= Work instructions =
Omit every picture, then give all the entries again exactly.

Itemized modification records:

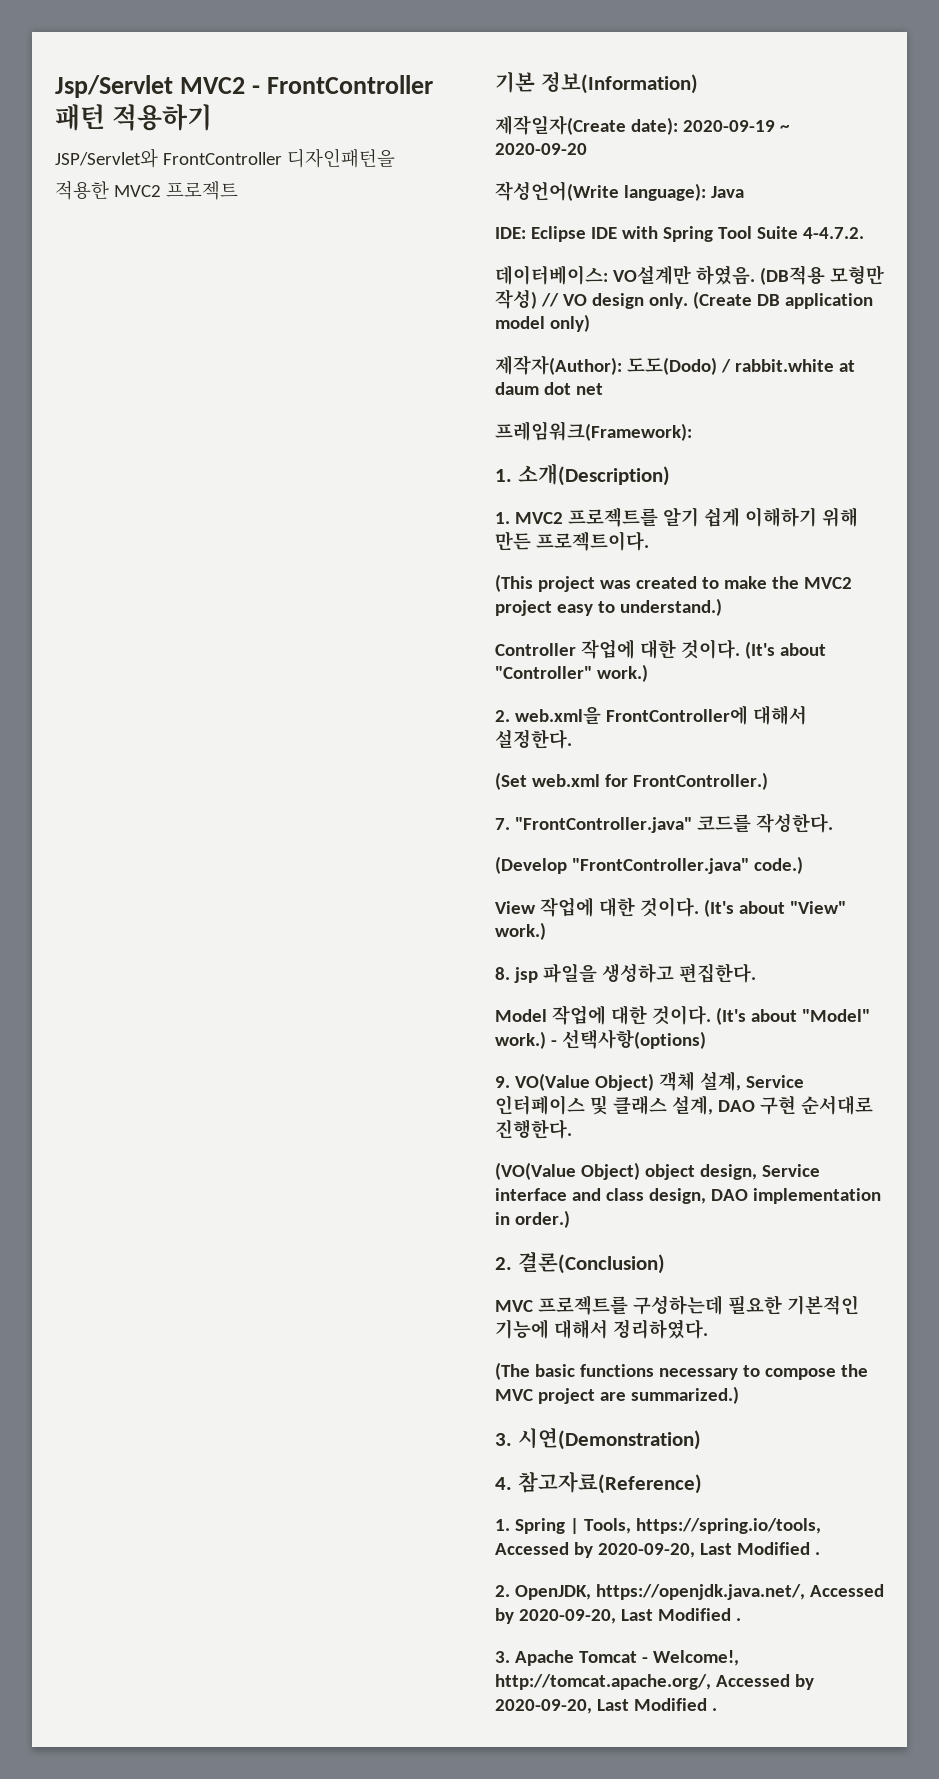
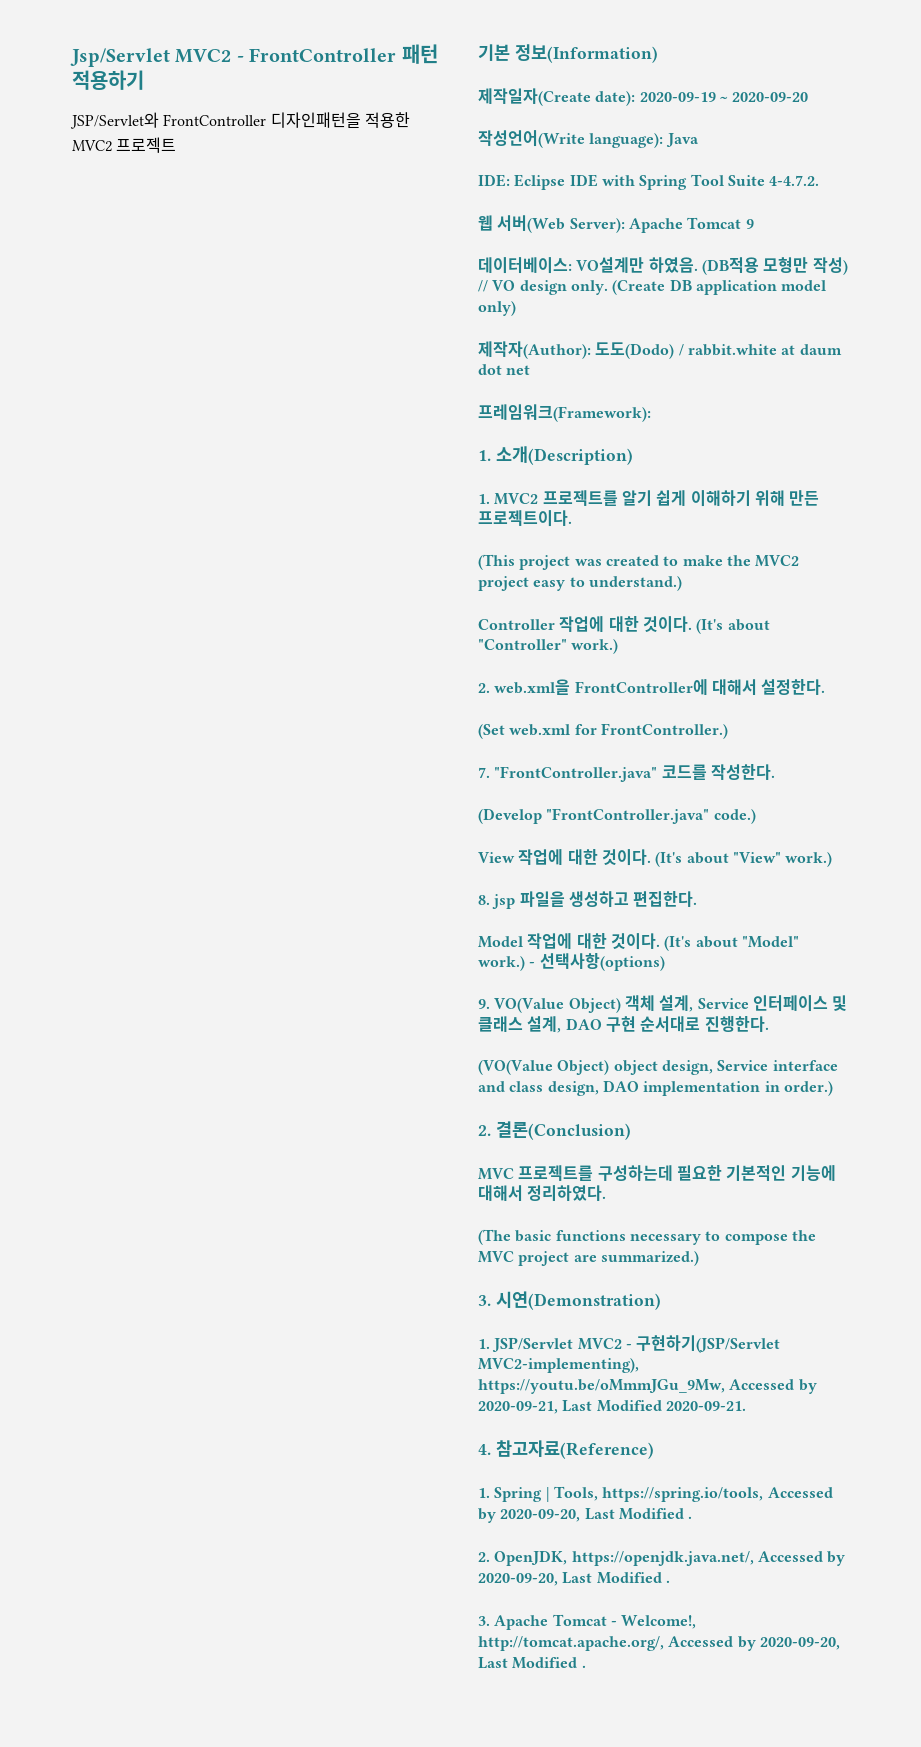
+ 웹 서버(Web Server): Apache Tomcat 9
+ 1. JSP/Servlet MVC2 - 구현하기(JSP/Servlet MVC2-implementing), https://youtu.be/oMmmJGu_9Mw, Accessed by 2020-09-21, Last Modified 2020-09-21.

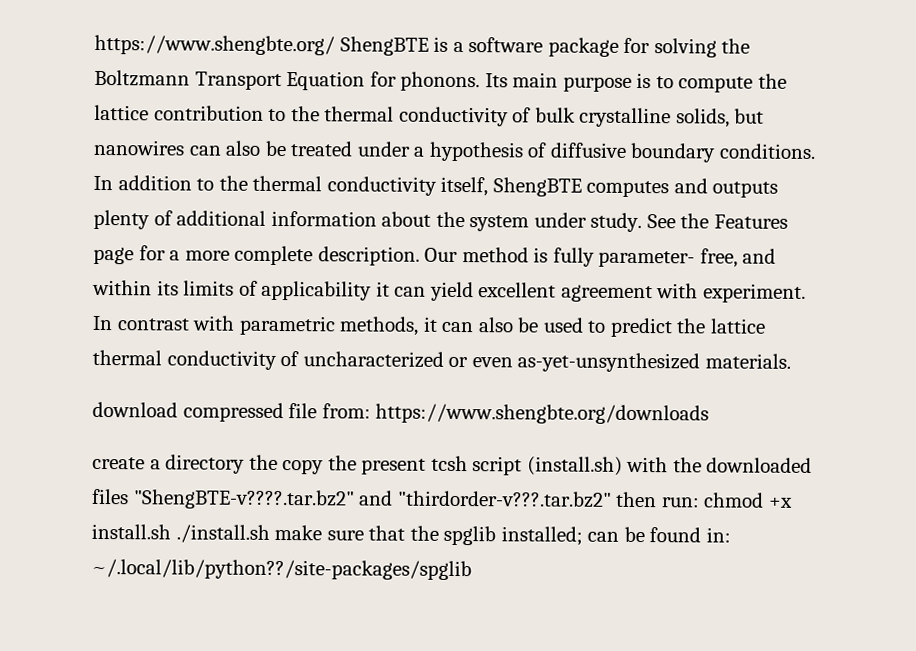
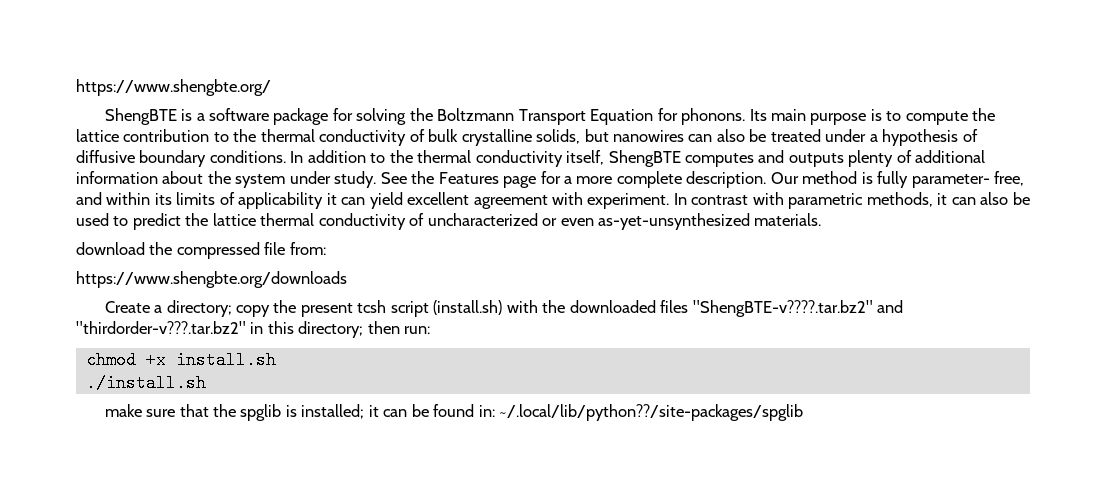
- https://www.shengbte.org/ ShengBTE is a software package for solving the Boltzmann Transport Equation for phonons.
+ https://www.shengbte.org/
+ ShengBTE is a software package for solving the Boltzmann Transport Equation for phonons.
- download compressed file from: https://www.shengbte.org/downloads
+ download the compressed file from:
+ https://www.shengbte.org/downloads
- create a directory the copy the present tcsh script (install.sh) with the downloaded files "ShengBTE-v????.tar.bz2" and "thirdorder-v???.tar.bz2" then run: chmod +x install.sh ./install.sh make sure that the spglib installed; can be found in: ~/.local/lib/python??/site-packages/spglib
+ Create a directory; copy the present tcsh script (install.sh) with the downloaded files "ShengBTE-v????.tar.bz2" and "thirdorder-v???.tar.bz2" in this directory; then run:
+ chmod +x install.sh
+ ./install.sh
+ make sure that the spglib is installed; it can be found in: ~/.local/lib/python??/site-packages/spglib

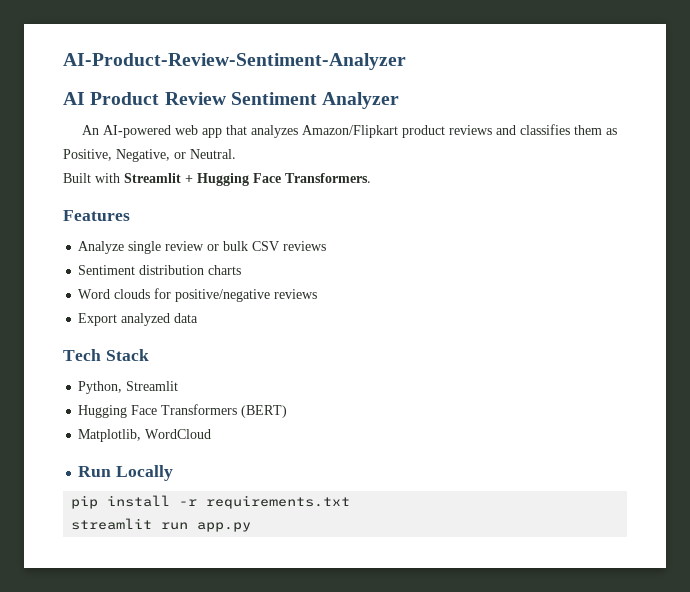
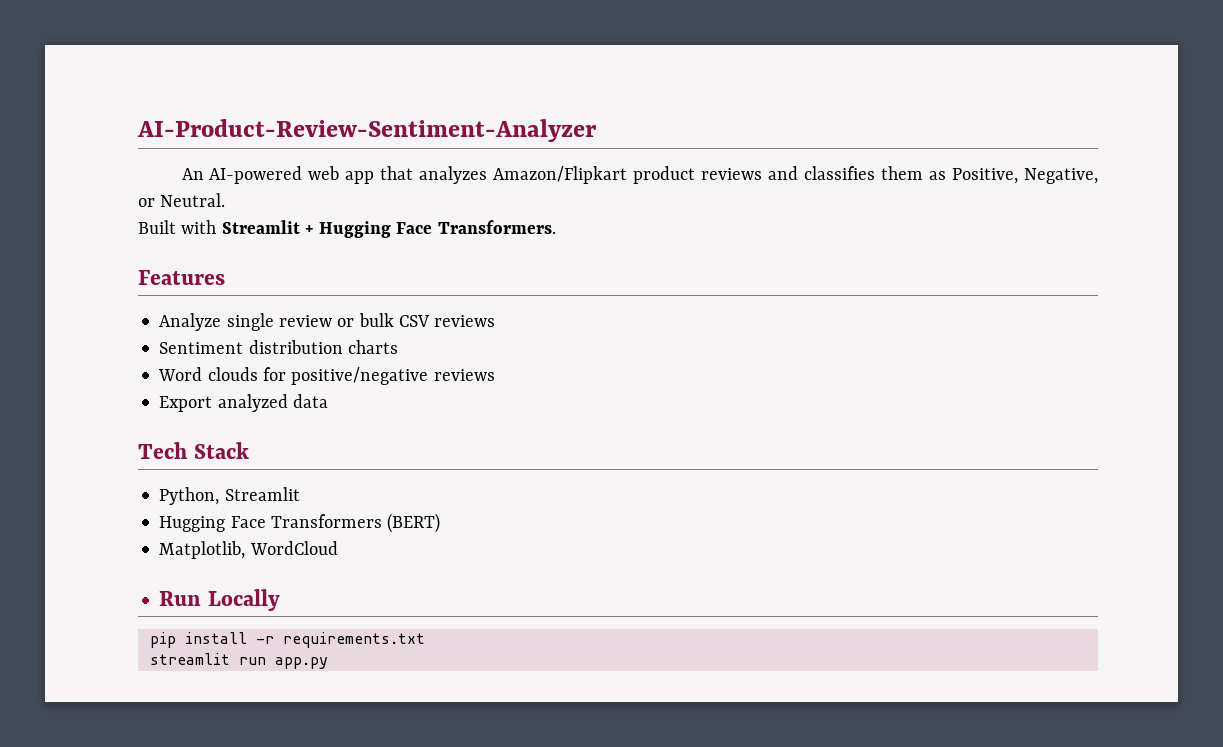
- AI Product Review Sentiment Analyzer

= Result of the task =
+ 웹 서버(Web Server): Apache Tomcat 9
+ 1. JSP/Servlet MVC2 - 구현하기(JSP/Servlet MVC2-implementing), https://youtu.be/oMmmJGu_9Mw, Accessed by 2020-09-21, Last Modified 2020-09-21.

- https://www.shengbte.org/ ShengBTE is a software package for solving the Boltzmann Transport Equation for phonons.
+ https://www.shengbte.org/
+ ShengBTE is a software package for solving the Boltzmann Transport Equation for phonons.
- download compressed file from: https://www.shengbte.org/downloads
+ download the compressed file from:
+ https://www.shengbte.org/downloads
- create a directory the copy the present tcsh script (install.sh) with the downloaded files "ShengBTE-v????.tar.bz2" and "thirdorder-v???.tar.bz2" then run: chmod +x install.sh ./install.sh make sure that the spglib installed; can be found in: ~/.local/lib/python??/site-packages/spglib
+ Create a directory; copy the present tcsh script (install.sh) with the downloaded files "ShengBTE-v????.tar.bz2" and "thirdorder-v???.tar.bz2" in this directory; then run:
+ chmod +x install.sh
+ ./install.sh
+ make sure that the spglib is installed; it can be found in: ~/.local/lib/python??/site-packages/spglib

- AI Product Review Sentiment Analyzer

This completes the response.